→ **Exercise brief**:
An unchanged copy of each entry below is needed; keep the pictures out of it.

→ **Data for processing**:
▼
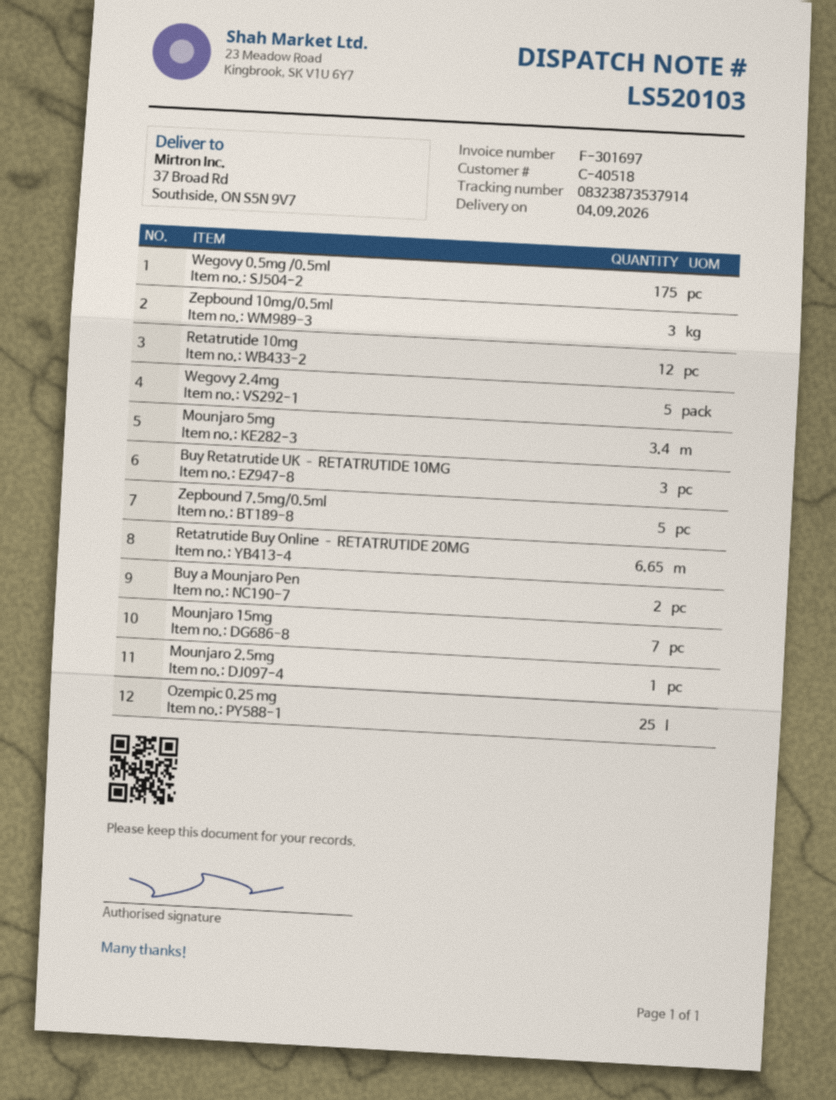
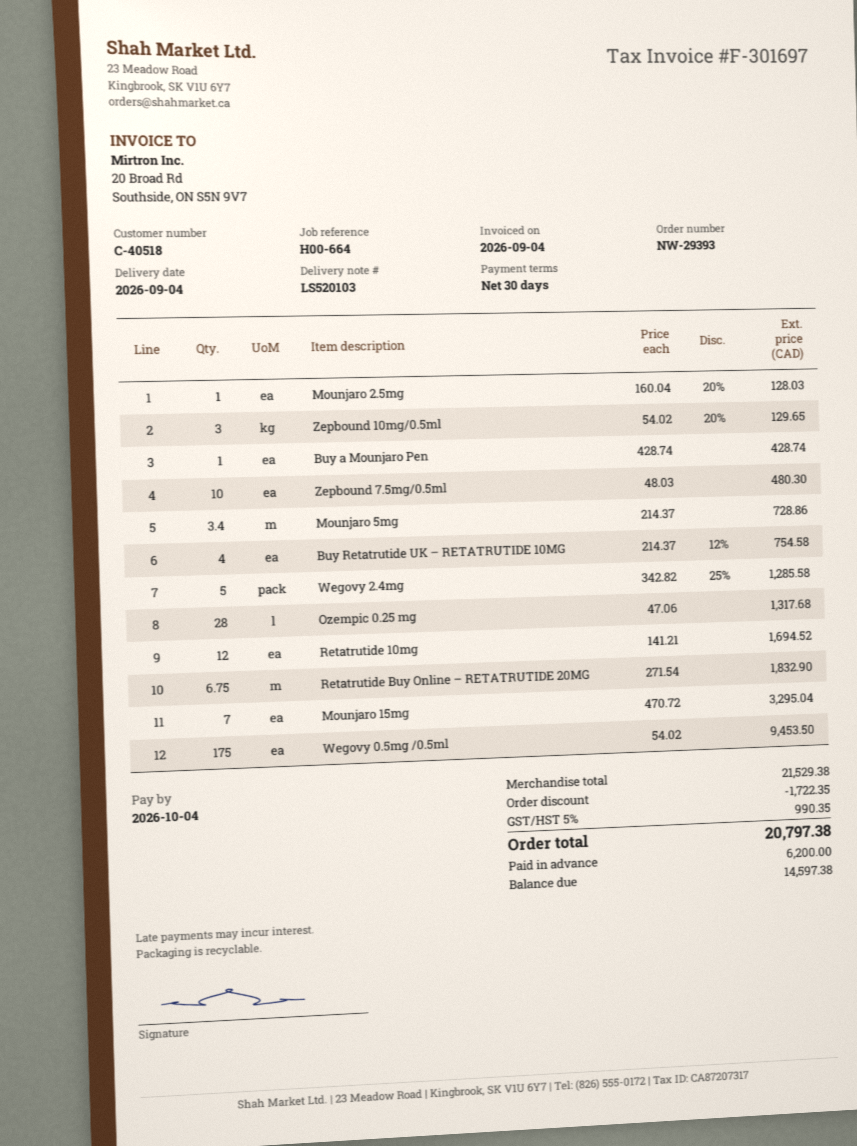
Buy Retatrutide UK – RETATRUTIDE 10MG: 3 -> 4
Zepbound 7.5mg/0.5ml: 5 -> 10
Retatrutide Buy Online – RETATRUTIDE 20MG: 6.65 -> 6.75
Buy a Mounjaro Pen: 2 -> 1
Ozempic 0.25 mg: 25 -> 28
▲
→ **Exercise response**:
Buy Retatrutide UK – RETATRUTIDE 10MG: 3 -> 4
Zepbound 7.5mg/0.5ml: 5 -> 10
Retatrutide Buy Online – RETATRUTIDE 20MG: 6.65 -> 6.75
Buy a Mounjaro Pen: 2 -> 1
Ozempic 0.25 mg: 25 -> 28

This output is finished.